My academic journey has been more stable than others but I mostly attribute it to learning about the university and the experiences of students at the university level prior to attending UTSC as well as polishing my studying and reading habits. Taking a number of courses outside of my program in first year allowed me to have an appreciation of the different programs at UTSC and I was able to make friends with students who were not in my program. I finished my first year feeling confident about myself and decided to become more active in extracurriculars around the campus since I had decided to solidify my academic skills prior to engaging in more extracurriculars. I began to broaden my critical thinking skills in second year as my courses began to become more centralized in political science and delved into more specific subject material. After finishing my second year, I decided to take on new experiences and diversify my education by studying criminology with other U of T students at Oxford University in August through the Summer Abroad program. As I begin my third year, I hope that I can continue to succeed academically as well as to continue to help students around campus through my involvement in student organizations on campus. My academic journey has been very memorable so far and I hope to create new and exciting memories in my third and fourth year!
 

Meena Sivaneswaralingam

Major: Human Geography
Minors: Critical Migration Studies & Public Law

What factors contributed to you choosing your program(s)?

personal interests

Can you describe your program(s)? What is it actually like?

They are very fun and interesting. The best part is that these programs allow you to apply theories to current world issues and helps students better understand them. In addition, the professors support student’s ideas and opinions, and provide opportunities to share them through publications, research, conferences and much more.

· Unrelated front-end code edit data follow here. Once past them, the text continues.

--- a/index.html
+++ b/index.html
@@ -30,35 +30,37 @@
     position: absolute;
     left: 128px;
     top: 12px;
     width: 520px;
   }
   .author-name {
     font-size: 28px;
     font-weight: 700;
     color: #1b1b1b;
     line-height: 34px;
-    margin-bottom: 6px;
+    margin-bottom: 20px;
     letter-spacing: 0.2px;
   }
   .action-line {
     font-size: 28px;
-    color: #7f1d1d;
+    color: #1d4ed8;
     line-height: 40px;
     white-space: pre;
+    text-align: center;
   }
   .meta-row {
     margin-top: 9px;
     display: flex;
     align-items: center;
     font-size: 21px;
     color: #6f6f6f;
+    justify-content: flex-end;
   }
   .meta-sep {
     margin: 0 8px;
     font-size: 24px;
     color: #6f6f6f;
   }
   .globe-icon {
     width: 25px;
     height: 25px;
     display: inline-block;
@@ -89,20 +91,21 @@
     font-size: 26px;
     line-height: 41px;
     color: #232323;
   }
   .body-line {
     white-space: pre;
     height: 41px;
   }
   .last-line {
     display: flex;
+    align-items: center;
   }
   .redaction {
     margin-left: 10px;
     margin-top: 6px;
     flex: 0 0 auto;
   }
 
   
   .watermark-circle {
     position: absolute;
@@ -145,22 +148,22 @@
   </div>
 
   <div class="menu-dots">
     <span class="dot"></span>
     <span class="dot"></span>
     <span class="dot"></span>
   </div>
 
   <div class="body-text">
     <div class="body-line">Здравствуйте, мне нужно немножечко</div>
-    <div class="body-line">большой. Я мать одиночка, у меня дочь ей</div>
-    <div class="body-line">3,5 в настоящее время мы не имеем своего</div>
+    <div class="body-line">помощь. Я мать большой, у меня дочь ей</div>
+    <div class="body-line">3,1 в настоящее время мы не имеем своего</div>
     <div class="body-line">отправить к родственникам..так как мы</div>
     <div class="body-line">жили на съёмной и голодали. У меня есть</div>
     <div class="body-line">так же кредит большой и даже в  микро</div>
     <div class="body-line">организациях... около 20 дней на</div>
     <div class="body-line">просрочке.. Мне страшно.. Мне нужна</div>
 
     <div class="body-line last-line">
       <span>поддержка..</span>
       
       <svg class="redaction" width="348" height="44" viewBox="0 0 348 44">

What tips/advice can you provide to students just starting or considering this program(s)?
 
1. Talk to your professors about their research. Their research may interest you and you can conduct your own research through independent research courses, or even be part of their current research.
2. Join Departmental Student Associations! They always have so much to offer which is relevant to the programs and course work.
3. There are many opportunities where you can use what you learn in class to the work field. Co-op placements, personal research, work-study programs, and even CTLB03 "Introduction to Service Learning"

What will you do with your degree after graduation? (Future plans?)

Hopefully, I will pursue a Master’s degree and continue to conduct research on immigration and human geography.

What has your academic journey during your time been like as you progress toward graduation?

1. I knew my interests but wasn't sure what programs would match them.
2. Discovered the programs that I am currently enrolled in and started to specialize. I also started my own research and found work experiences that correlated with my interests.
3. Continued doing well in my programs and networked with faculty and professionals. Immersed myself into more work-study positions that allowed me to incorporate course concepts into my work.
4. Finishing up my programs and conducting research with colleagues. As well as being in the work-study program and continuing to connect course content to my work-study positions.